Top of INFORMATION PROVIDED

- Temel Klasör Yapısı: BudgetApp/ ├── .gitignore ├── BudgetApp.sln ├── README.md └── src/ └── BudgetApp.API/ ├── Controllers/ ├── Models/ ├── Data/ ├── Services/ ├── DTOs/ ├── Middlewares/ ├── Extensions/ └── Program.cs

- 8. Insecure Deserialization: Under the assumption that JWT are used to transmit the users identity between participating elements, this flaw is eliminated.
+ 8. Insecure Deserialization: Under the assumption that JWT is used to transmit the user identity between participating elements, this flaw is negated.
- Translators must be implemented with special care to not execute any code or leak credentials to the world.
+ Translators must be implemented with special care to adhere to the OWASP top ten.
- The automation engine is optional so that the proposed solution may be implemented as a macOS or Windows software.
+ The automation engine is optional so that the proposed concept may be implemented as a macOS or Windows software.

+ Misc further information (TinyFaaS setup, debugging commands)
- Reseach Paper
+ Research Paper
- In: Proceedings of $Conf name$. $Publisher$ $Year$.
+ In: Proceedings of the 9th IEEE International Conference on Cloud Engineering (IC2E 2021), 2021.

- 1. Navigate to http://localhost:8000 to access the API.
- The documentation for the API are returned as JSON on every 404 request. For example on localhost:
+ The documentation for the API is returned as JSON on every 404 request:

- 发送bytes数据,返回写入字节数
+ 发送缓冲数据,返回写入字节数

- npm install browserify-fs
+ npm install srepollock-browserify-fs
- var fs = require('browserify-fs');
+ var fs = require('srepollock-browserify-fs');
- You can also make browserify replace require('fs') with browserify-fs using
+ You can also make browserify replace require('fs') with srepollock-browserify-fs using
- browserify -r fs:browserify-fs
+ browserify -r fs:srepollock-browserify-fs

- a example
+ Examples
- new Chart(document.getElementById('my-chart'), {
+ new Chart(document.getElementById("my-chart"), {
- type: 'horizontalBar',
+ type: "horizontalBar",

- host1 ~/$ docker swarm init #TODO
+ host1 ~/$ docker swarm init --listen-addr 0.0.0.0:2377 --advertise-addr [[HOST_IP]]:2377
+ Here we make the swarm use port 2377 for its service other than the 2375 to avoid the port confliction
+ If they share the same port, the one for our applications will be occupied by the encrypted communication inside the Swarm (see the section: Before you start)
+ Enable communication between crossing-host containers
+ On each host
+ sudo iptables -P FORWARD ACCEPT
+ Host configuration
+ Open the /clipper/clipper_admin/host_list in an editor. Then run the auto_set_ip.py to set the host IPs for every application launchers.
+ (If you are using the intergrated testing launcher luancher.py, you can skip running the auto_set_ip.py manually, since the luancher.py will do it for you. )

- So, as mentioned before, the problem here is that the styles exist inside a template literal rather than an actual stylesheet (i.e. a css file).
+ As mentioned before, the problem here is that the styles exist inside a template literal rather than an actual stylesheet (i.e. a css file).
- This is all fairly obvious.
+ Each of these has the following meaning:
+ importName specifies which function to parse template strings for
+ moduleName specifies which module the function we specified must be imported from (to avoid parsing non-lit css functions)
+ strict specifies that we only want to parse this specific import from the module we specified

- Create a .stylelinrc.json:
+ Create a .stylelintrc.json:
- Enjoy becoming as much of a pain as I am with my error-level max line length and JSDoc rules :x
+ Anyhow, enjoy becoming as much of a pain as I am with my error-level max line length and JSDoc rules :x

Bottom of INFORMATION PROVIDED

● GOAL OF THE EXERCISE
In the entries above, find each line with the word "getElementById" and return it.

● ANSWER FOR THE TASK
- new Chart(document.getElementById('my-chart'), {
+ new Chart(document.getElementById("my-chart"), {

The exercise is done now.